[Exercise prompt] The output should be every line below that includes the word "left".
*** Data under study ***
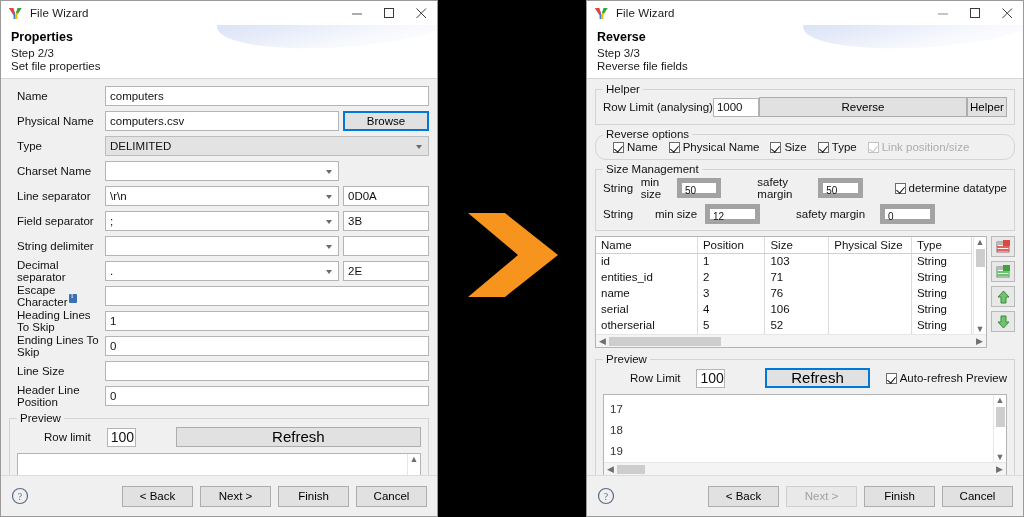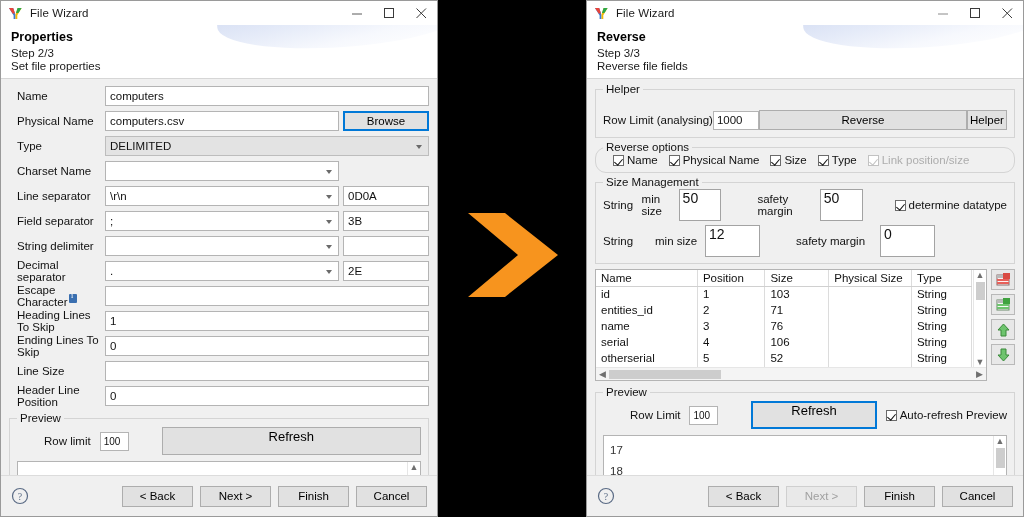--- a/index.html
+++ b/index.html
@@ -123,26 +123,26 @@
   .group {
     border: 1px solid #d4d4d4; margin-top: 4px;
     padding: 8px 7px 7px 7px; position: relative;
   }
   .group > .legend {
     position: absolute; top: -7px; left: 7px; background: #f0f0f0;
     padding: 0 3px; font-size: 11.5px; color: #111;
   }
 
   
-  .prev-row { display:flex; align-items:center; gap:9px;padding-left:27px; }
+  .prev-row { display:flex; align-items:center; gap:16px;padding-left:27px; }
   .prev-label { font-size: 11.5px; color:#111; }
   .smallbox { width: 29px; height: 19px; background:#fff; border:1px solid #b4b4b4;
-              font-size:10px; text-align:left; padding:0 3px; line-height:17px; color:#111;}
-  .refresh-btn { flex:1 1 auto; height: 28px; background:#e1e1e1; border:1px solid #adadad;
-                 font-size:13px; text-align:center; line-height:18px; color:#000;margin-left:24px; }
+              font-size:14px; text-align:left; padding:0 3px; line-height:17px; color:#111;}
+  .refresh-btn { flex:1 1 auto; height: 20px; background:#e1e1e1; border:1px solid #adadad;
+                 font-size:15px; text-align:center; line-height:18px; color:#000;margin-left:24px; }
   .refresh-btn.focused { border: 2px solid #0078d7; line-height: 16px; }
   .prev-area {
     margin-top: 6px; background:#fff; border:1px solid #b4b4b4;
     position: relative; overflow: hidden;
   }
   .prev-text { padding: 4px 6px; font-size:11.5px; color:#333; line-height: 21px;}
 
   
   .sb-v {
     position:absolute; right:0; top:0; bottom:12px; width:13px;
@@ -175,22 +175,22 @@
   .cb.checked .box::after{
     content:""; position:absolute; left:2px; top:1px; width:4px; height:7px;
     border:solid #111; border-width:0 1.6px 1.6px 0; transform: rotate(40deg);
   }
   .cb.dim { color:#adadad; }
   .cb.dim .box { border-color:#c2c2c2; }
   .cb.dim.checked .box::after { border-color:#c2c2c2; }
 
   .size-grid { display:flex; align-items:center; }
   .size-lbl { font-size:11.5px; color:#111; }
-  .szbox { width:55px; height:32px; background:#fff; border:1px solid #a3a3a3;
-           font-size:14px; padding:0 3px; line-height:16px; color:#111; }
+  .szbox { width:55px; height:20px; background:#fff; border:5px solid #a3a3a3;
+           font-size:10px; padding:0 3px; line-height:16px; color:#111; }
 
   
   .table-wrap { display:flex; gap:4px; margin-top:5px; }
   .tbl {
     flex:1 1 auto; height: 112px; background:#fff; border:1px solid #b4b4b4;
     position:relative; overflow:hidden;
   }
   table.grid { border-collapse: collapse; width: calc(100% - 14px); table-layout: fixed;}
   table.grid th, table.grid td {
     font-size:11.5px; font-weight: normal; color:#111; text-align:left;
@@ -419,21 +419,21 @@
 
     <div class="wiz-header">
       <div class="banner"></div>
       <div class="wiz-title">Reverse</div>
       <div class="wiz-step">Step 3/3</div>
       <div class="wiz-sub">Reverse file fields</div>
     </div>
 
     <div class="wiz-body">
 
-      <div class="group" style="padding:20px 7px 7px 7px;">
+      <div class="group" style="padding:7px 7px 7px 7px;">
         <span class="legend">Helper</span>
         <div class="helper-row">
           <span class="helper-label">Row Limit (analysing)</span>
           <span class="numbox">1000</span>
           <span class="wide-btn">Reverse</span>
           <span class="mini-btn">Helper</span>
         </div>
       </div>
 
       <div class="group" style="margin-top:9px; padding:6px 7px 6px 17px;border-radius:11px;">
***
[Solution to this task]
     position: absolute; top: -7px; left: 7px; background: #f0f0f0;
-  .prev-row { display:flex; align-items:center; gap:9px;padding-left:27px; }
+  .prev-row { display:flex; align-items:center; gap:16px;padding-left:27px; }
-              font-size:10px; text-align:left; padding:0 3px; line-height:17px; color:#111;}
-                 font-size:13px; text-align:center; line-height:18px; color:#000;margin-left:24px; }
+              font-size:14px; text-align:left; padding:0 3px; line-height:17px; color:#111;}
+                 font-size:15px; text-align:center; line-height:18px; color:#000;margin-left:24px; }
     content:""; position:absolute; left:2px; top:1px; width:4px; height:7px;
     font-size:11.5px; font-weight: normal; color:#111; text-align:left;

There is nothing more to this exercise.